Word Prediction: Data Science Capstone Project

Quinton Barrington

Introduction

This Capstone project from Coursera & Johns Hopkins University (JHU) show cases the students ability to create a usable public data product. For this final class project, JHU partnered with SwiftKey (http://swiftkey.com/en/) to apply data science in the area of natural language processing.

The objective of this project was to build a working predictive text model. The data used in the model came from a corpus called HC Corpora (www.corpora.heliohost.org). A corpus is body of text, usually containing a large number of sentences. [1]
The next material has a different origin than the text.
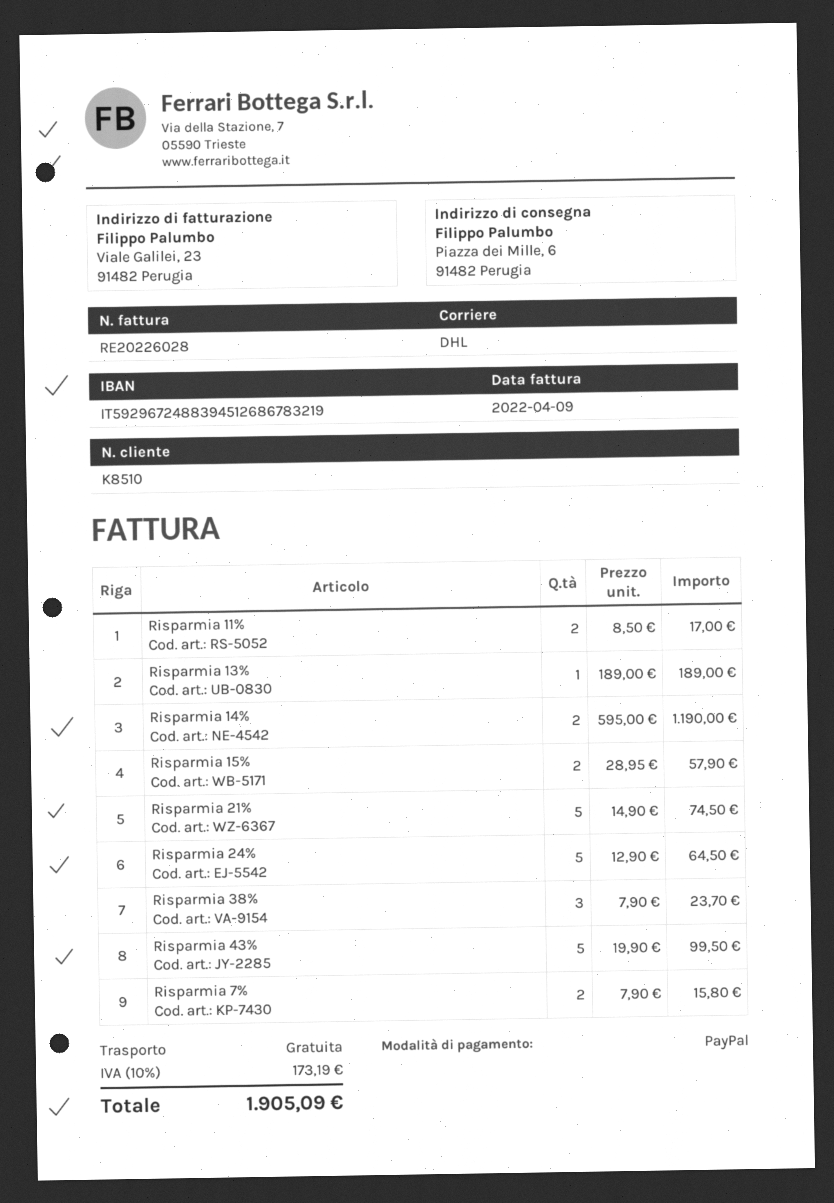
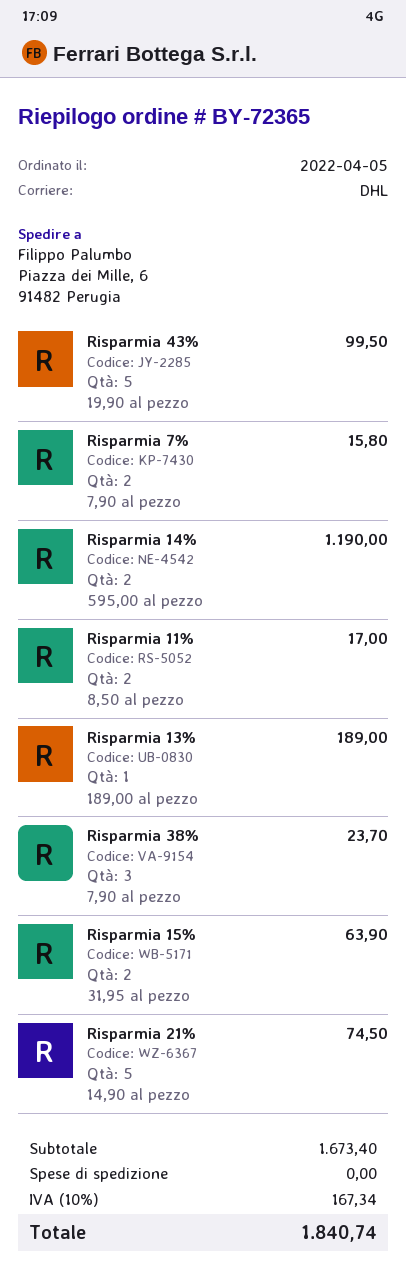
Risparmia 15%: 2 x 28.95 = 57.90 -> 2 x 31.95 = 63.90
Risparmia 24%: 5 x 12.90 = 64.50 -> none
tax: 10% = 173.19 -> 10% = 167.34
total: 1905.09 -> 1840.74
[1] http://desilinguist.org/pdf/crossroads.pdf

Algorithm Development

The algorithm developed to predict the next word in a user-entered text string was based on a classic N-gram model. [2] Using a subset of cleaned data from blogs, twitter, and news Internet files, Maximum Likelihood Estimation (MLE) of unigrams, bigrams, and trigrams were computed. To improve accuracy, Jelinek-Mercer smoothing was used in the algorithm, combining trigram, bigram, and unigram probabilities. [3] Where interpolation failed, part-of-speech tagging (POST) was employed to provide default predictions by part of speech. [4] Suggested word completion was based on the unigrams. A profanity filter was also utilized on all output using Google's bad words list. [5]

[2] http://en.wikipedia.org/wiki/N-gram [3] http://www.ee.columbia.edu/~stanchen/papers/h015l.final.pdf [4] http://en.wikipedia.org/wiki/Part-of-speech_tagging [5] https://badwordslist.googlecode.com/files/badwords.txt

The Shiny Application

Using the algorithm, a Shiny (http://shiny.rstudio.com/) application was developed that accepts a phrase as input, suggests word completion from the unigrams, and predicts the most likely next word based on the linear interpolation of trigrams, bigrams, and unigrams. The web-based application can be found at (https://templar32.shinyapps.io/Capstone/).

Using the Application

Using the application is easy and the user begins by typing some text without punctuation in the supplied input box. As the user types, the text is echoed in the field below along with a suggested word completion. At the bottom of the screen, the predicted next word in the phrase is shown.

This application has many educational and commercial uses. The files used in the application only occupy about twenty four kilobytes thus making it easy to download and use.